* [Aim of the task] Please reproduce exactly, and only, the line containing "205/55R16 91W PRIMACY-4" and every line after it to the end of the records below, leaving out all pictures.

═════ Task input ═════

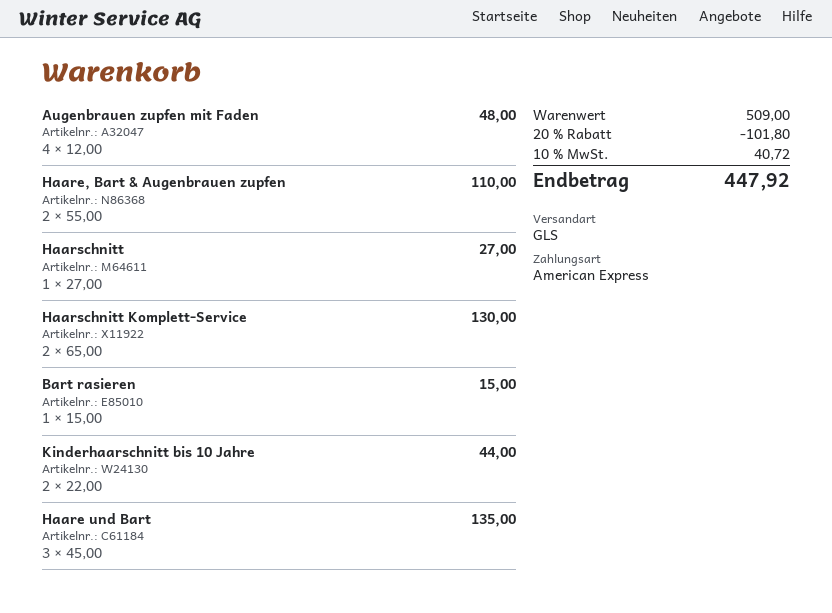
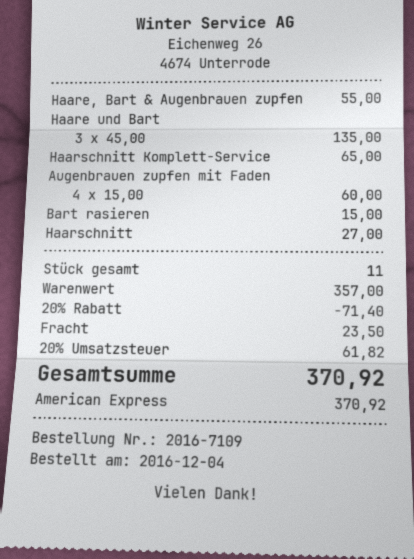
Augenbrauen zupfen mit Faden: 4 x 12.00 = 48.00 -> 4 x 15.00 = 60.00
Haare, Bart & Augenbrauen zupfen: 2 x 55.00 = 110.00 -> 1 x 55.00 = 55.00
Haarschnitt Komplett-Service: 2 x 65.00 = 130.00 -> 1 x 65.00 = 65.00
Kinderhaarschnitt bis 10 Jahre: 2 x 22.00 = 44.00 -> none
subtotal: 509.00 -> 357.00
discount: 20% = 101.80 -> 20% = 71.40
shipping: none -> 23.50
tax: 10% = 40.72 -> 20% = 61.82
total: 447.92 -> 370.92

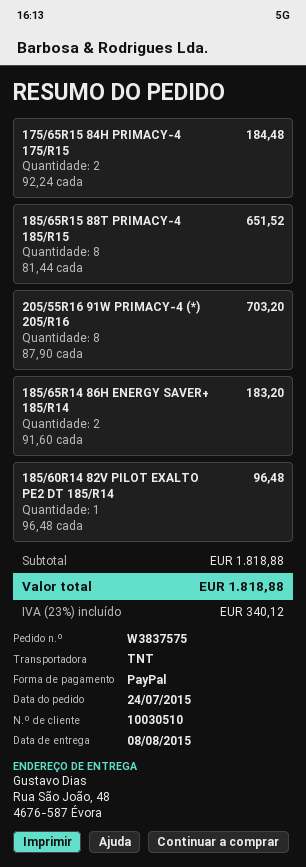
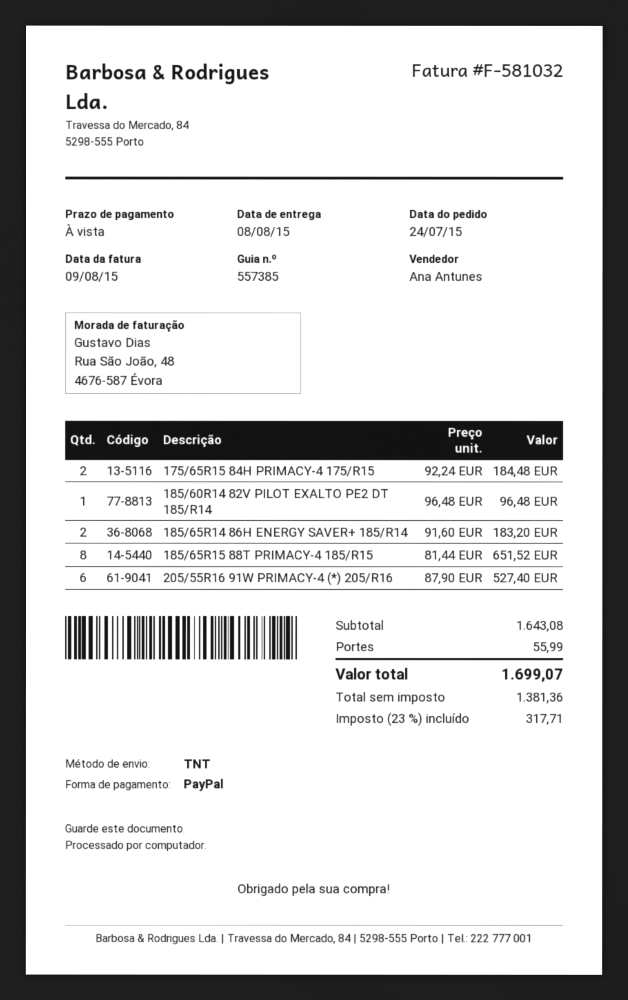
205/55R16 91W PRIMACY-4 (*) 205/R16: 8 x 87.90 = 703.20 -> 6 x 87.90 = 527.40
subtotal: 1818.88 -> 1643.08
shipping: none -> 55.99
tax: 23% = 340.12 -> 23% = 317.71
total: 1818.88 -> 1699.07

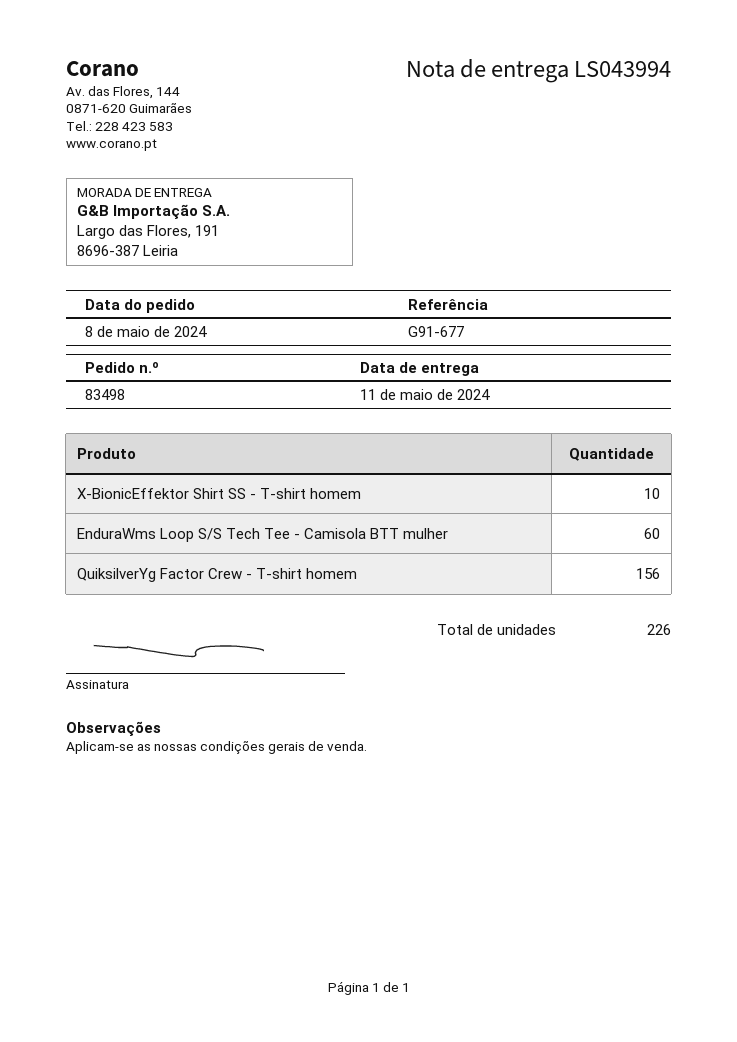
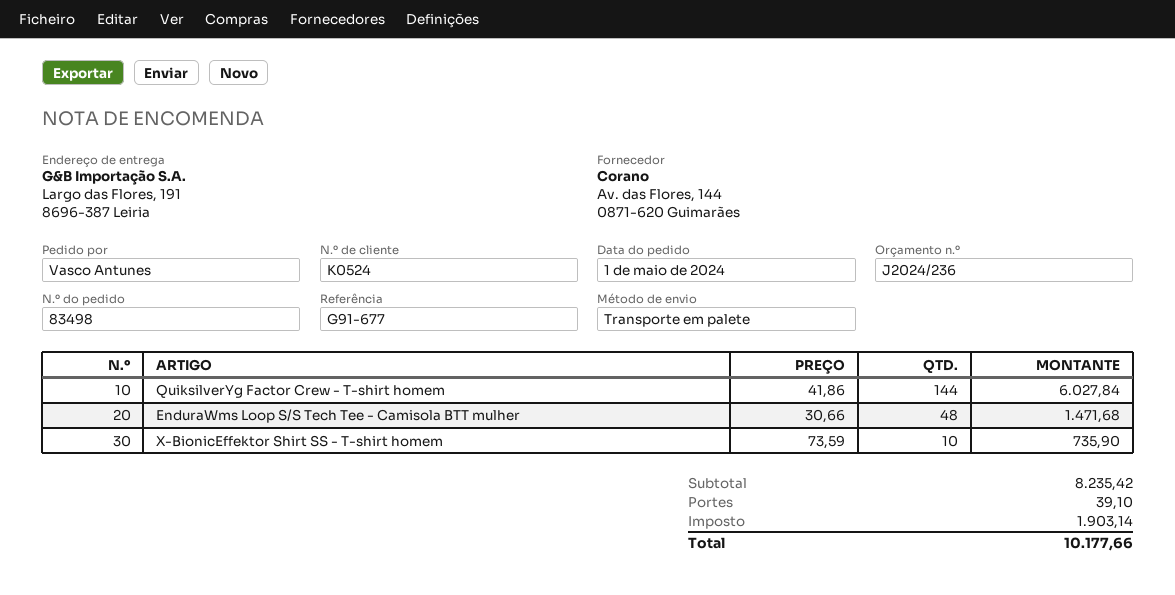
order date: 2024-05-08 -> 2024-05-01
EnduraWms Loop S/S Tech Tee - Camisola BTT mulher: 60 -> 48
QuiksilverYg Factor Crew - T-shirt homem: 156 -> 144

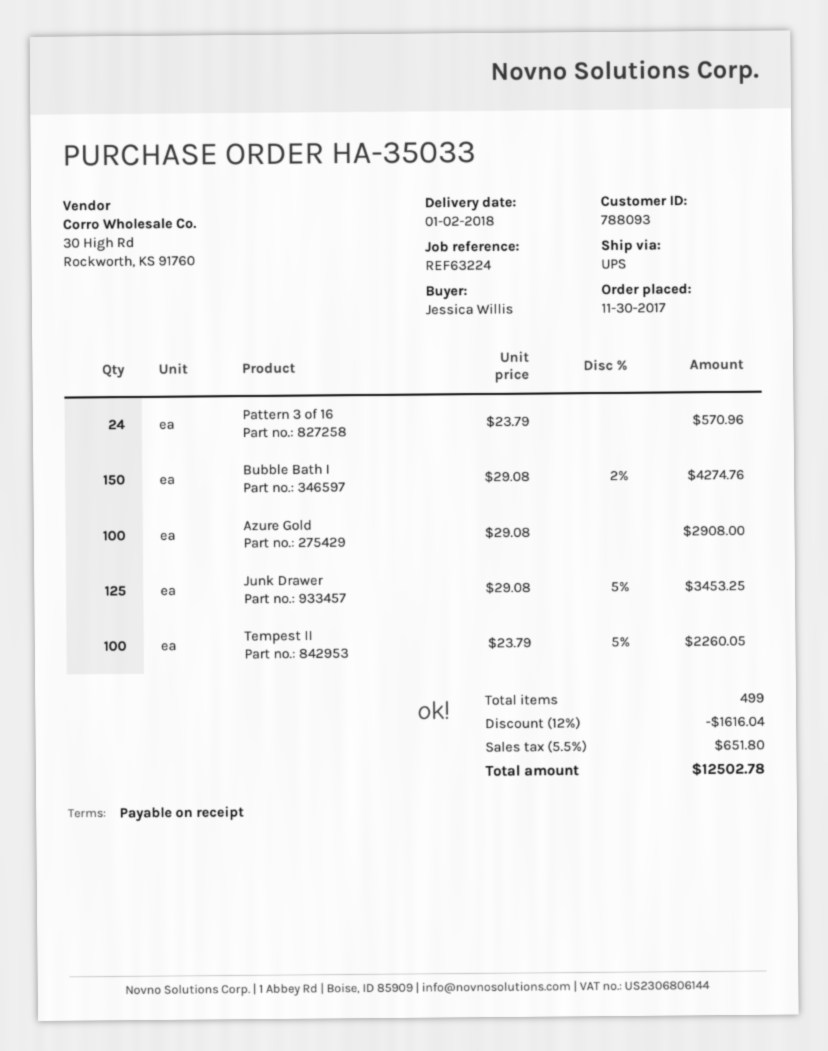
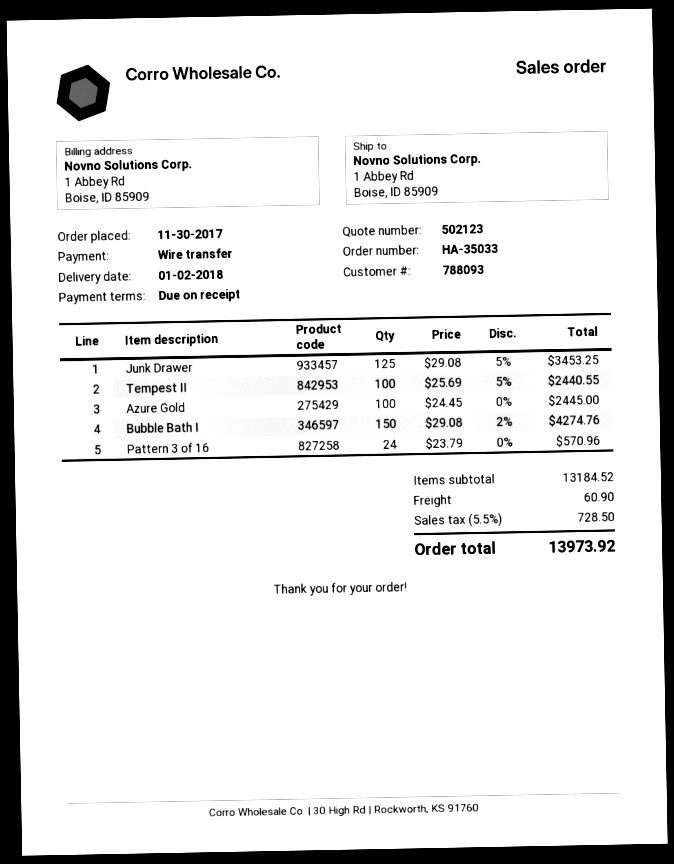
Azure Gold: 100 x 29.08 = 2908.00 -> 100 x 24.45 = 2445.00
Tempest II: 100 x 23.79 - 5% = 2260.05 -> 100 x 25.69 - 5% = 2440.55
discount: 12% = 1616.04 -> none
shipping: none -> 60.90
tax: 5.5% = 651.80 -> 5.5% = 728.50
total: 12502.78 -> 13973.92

═════

* [Reply to the exercise]
205/55R16 91W PRIMACY-4 (*) 205/R16: 8 x 87.90 = 703.20 -> 6 x 87.90 = 527.40
subtotal: 1818.88 -> 1643.08
shipping: none -> 55.99
tax: 23% = 340.12 -> 23% = 317.71
total: 1818.88 -> 1699.07

order date: 2024-05-08 -> 2024-05-01
EnduraWms Loop S/S Tech Tee - Camisola BTT mulher: 60 -> 48
QuiksilverYg Factor Crew - T-shirt homem: 156 -> 144

Azure Gold: 100 x 29.08 = 2908.00 -> 100 x 24.45 = 2445.00
Tempest II: 100 x 23.79 - 5% = 2260.05 -> 100 x 25.69 - 5% = 2440.55
discount: 12% = 1616.04 -> none
shipping: none -> 60.90
tax: 5.5% = 651.80 -> 5.5% = 728.50
total: 12502.78 -> 13973.92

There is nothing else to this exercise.